• [Exercise instructions]: Set down, exactly as written, every line from the one containing "and 'meaning' for" through the end of the listing.

• [The input]:
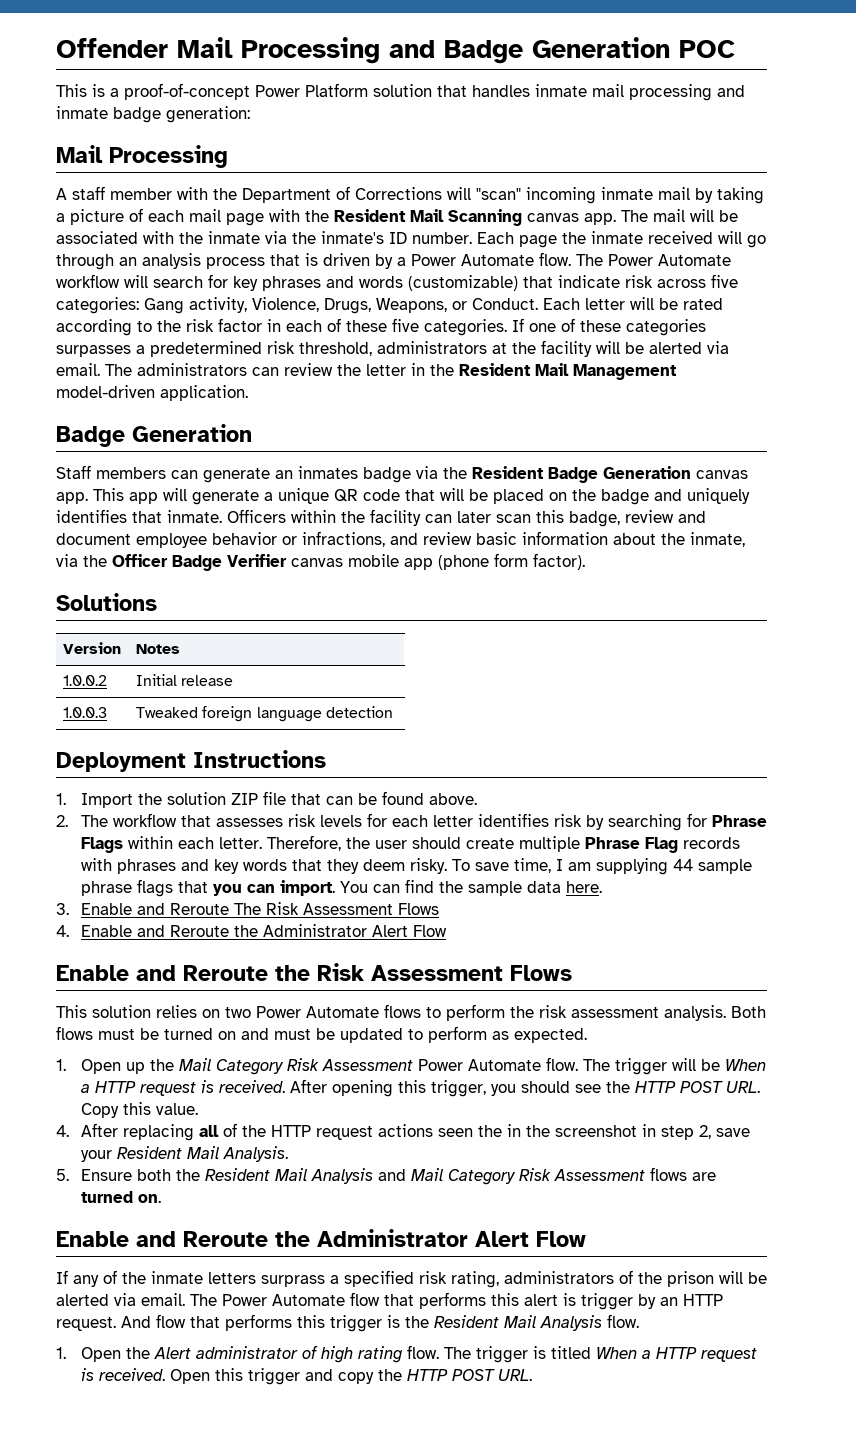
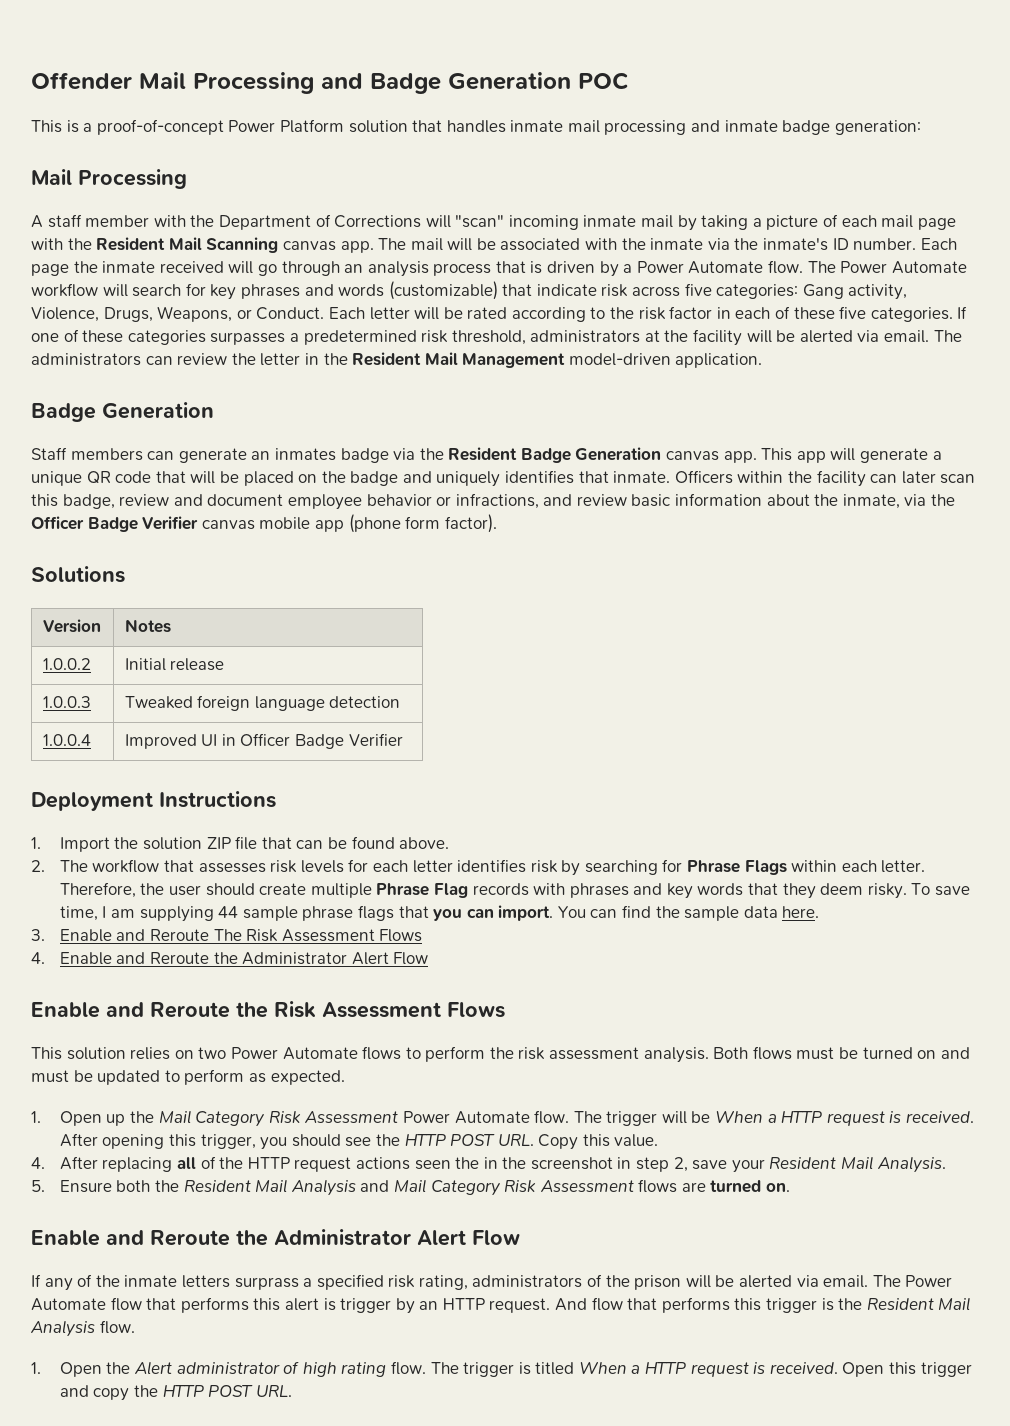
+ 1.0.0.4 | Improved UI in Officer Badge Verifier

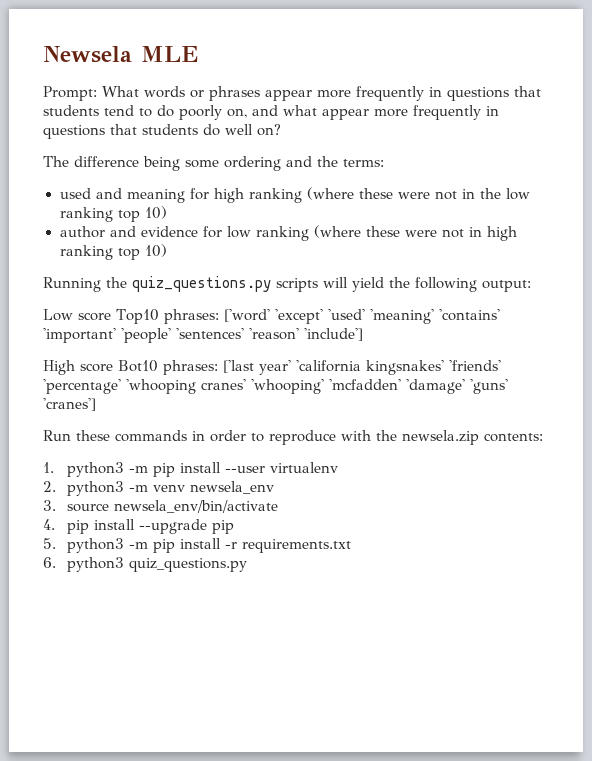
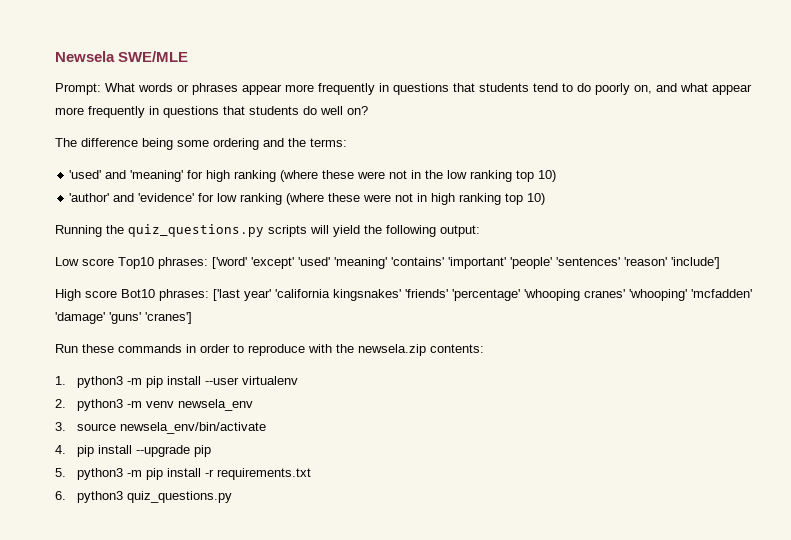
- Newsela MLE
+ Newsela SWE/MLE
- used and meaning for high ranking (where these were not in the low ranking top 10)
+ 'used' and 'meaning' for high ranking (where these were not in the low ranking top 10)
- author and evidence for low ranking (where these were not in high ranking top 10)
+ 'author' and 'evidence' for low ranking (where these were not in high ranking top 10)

• [Solution to the problem]:
+ 'used' and 'meaning' for high ranking (where these were not in the low ranking top 10)
- author and evidence for low ranking (where these were not in high ranking top 10)
+ 'author' and 'evidence' for low ranking (where these were not in high ranking top 10)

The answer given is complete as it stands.